I have noticed, with despair, a growing trend to laud the stupid, the ignorant and those who are ‘keeping it real’ (whatever that might mean. If your idea of a good read is a book with short sentences, small words and small ideas, please don’t even bother reading on with this review. If, however, you like to read a book not just for the plot or the story, but for the language, the imagery and the magic, The Life of Elves might be for you.
Clara is a young girl with a human mother and elfin father and a piano prodigy who’s gift allows her to interpret stories and history and enables her to create clairvoyant links with others, specifically with Maria, a girl who despite having elfin parents passes for a human child. Maria has the ability to commune with nature and to bend it to her will. The girls were adopted by human families as babies, their adoptive parents knowing nothing of their provenance. The elfin council believes that together they can meld together the powers of nature and human art and bring about a utopian period for the world, human and elfin.

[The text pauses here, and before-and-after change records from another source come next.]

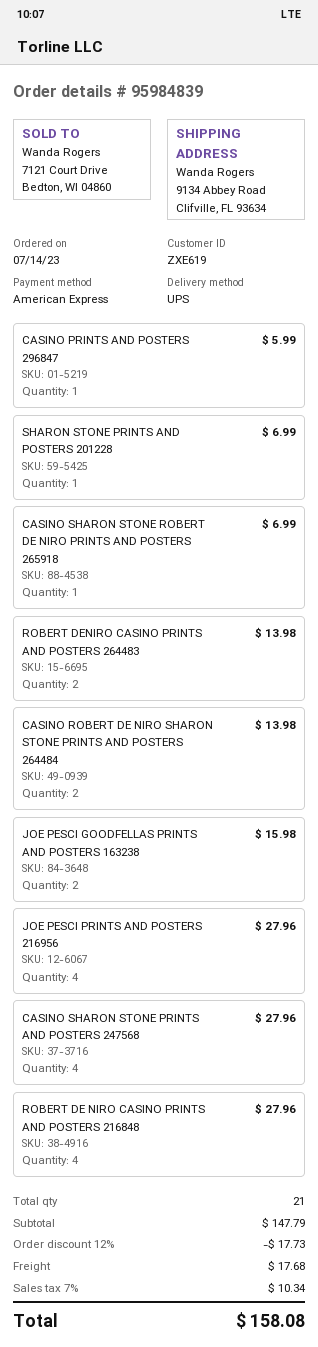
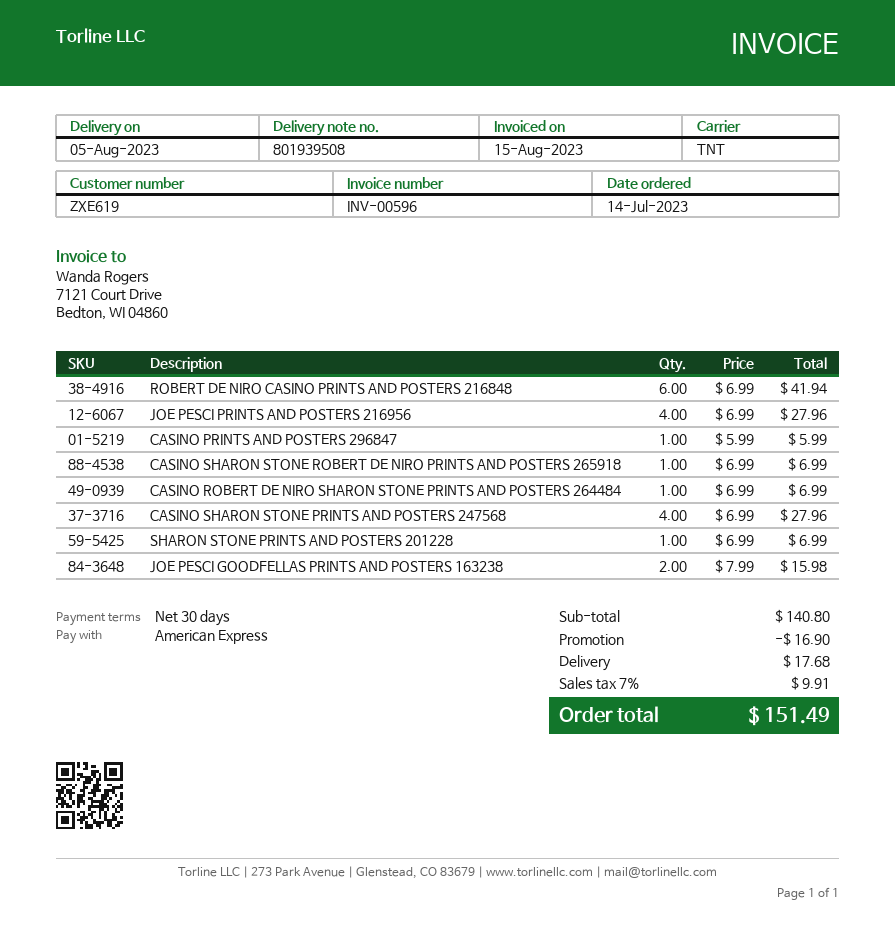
shipping method: UPS -> TNT
ROBERT DENIRO CASINO PRINTS AND POSTERS 264483: 2 for 13.98 -> none
CASINO ROBERT DE NIRO SHARON STONE PRINTS AND POSTERS 264484: 2 for 13.98 -> 1 for 6.99
ROBERT DE NIRO CASINO PRINTS AND POSTERS 216848: 4 for 27.96 -> 6 for 41.94
subtotal: 147.79 -> 140.80
discount: 17.73 -> 16.90
tax: 7% = 10.34 -> 7% = 9.91
total: 158.08 -> 151.49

So much for the plot. Make no mistake, this is no YA book, and not a fairy tale for children. Instead, the adult reader may, like me, become seduced by the beauty of Barbery’s prose and by the magical possibilities she so eloquently describes.
The Life of Elves is hard work: sentences go on for clause after clause after clause and at the beginning I found myself struggling to make sure I was parsing each sentence properly. But after a while the music of the prose, its magic, pulled me in and totally entranced me. In the first few pages I cringed at the detailed descriptions of the girls, or the setting. I thought that the entire book would be over-written and that I’d have to slowly wade through it or give up. Instead, I found myself looking forward to indulging in the rich world the author created.
I guess this is a Marmite book: you’ll either hate it or, like me, fall in love.
I received a free copy of this book from Netgalley in return for an honest review.